PROBLEM REQUIREMENTS: I'd like the entries repeated exactly, pictures omitted.

Detected change data
□ □ □

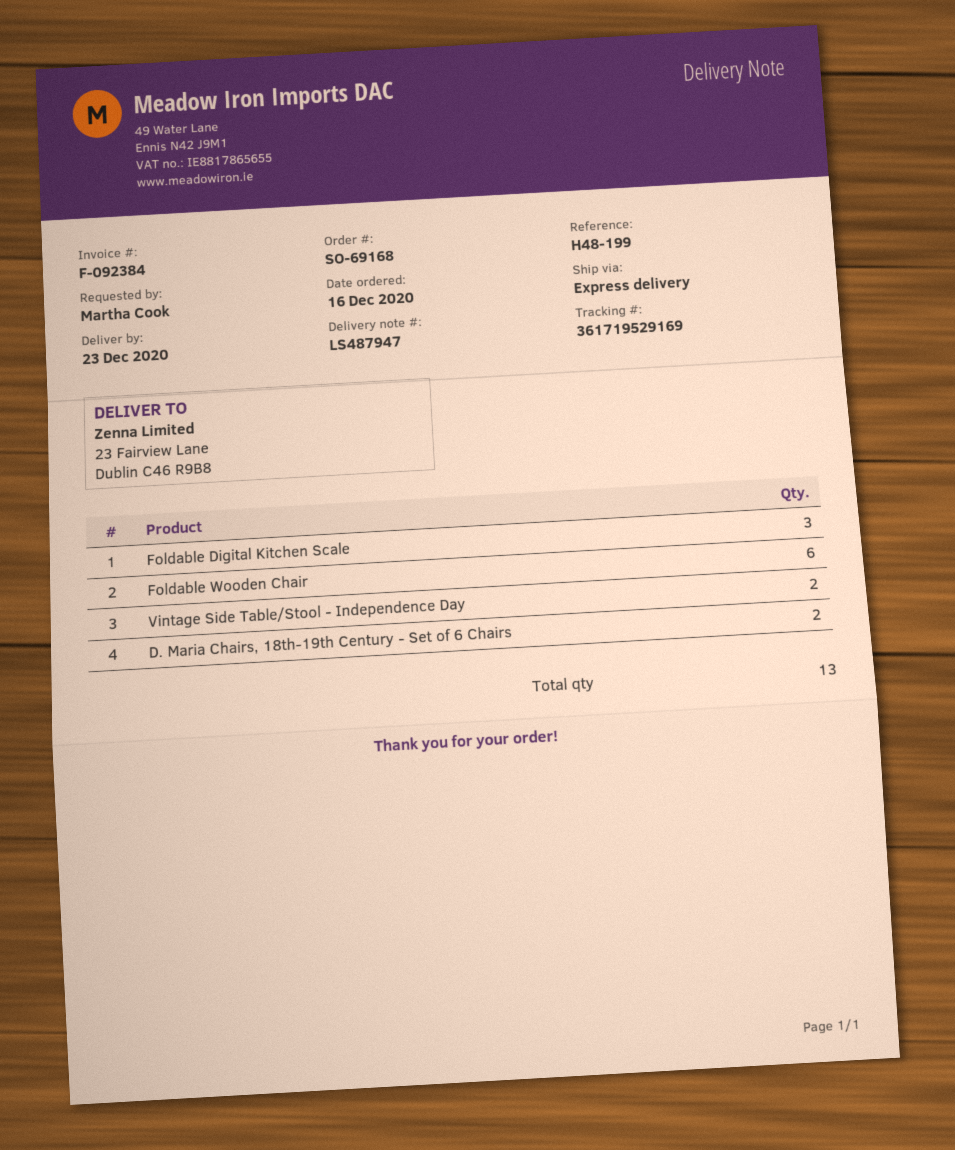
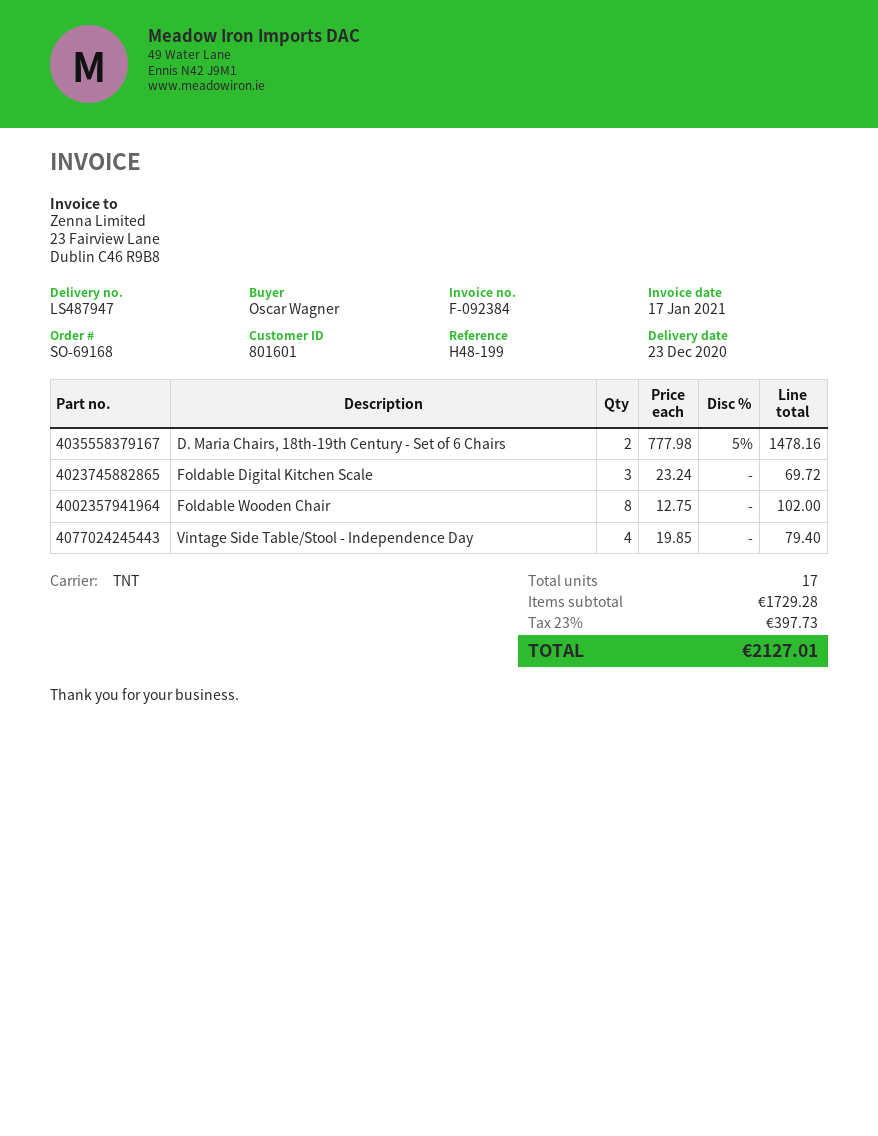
ordered by: Martha Cook -> Oscar Wagner
shipping method: express -> TNT
Foldable Wooden Chair: 6 -> 8
Vintage Side Table/Stool - Independence Day: 2 -> 4
total quantity: 13 -> 17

□ □ □

RESPONSE:
ordered by: Martha Cook -> Oscar Wagner
shipping method: express -> TNT
Foldable Wooden Chair: 6 -> 8
Vintage Side Table/Stool - Independence Day: 2 -> 4
total quantity: 13 -> 17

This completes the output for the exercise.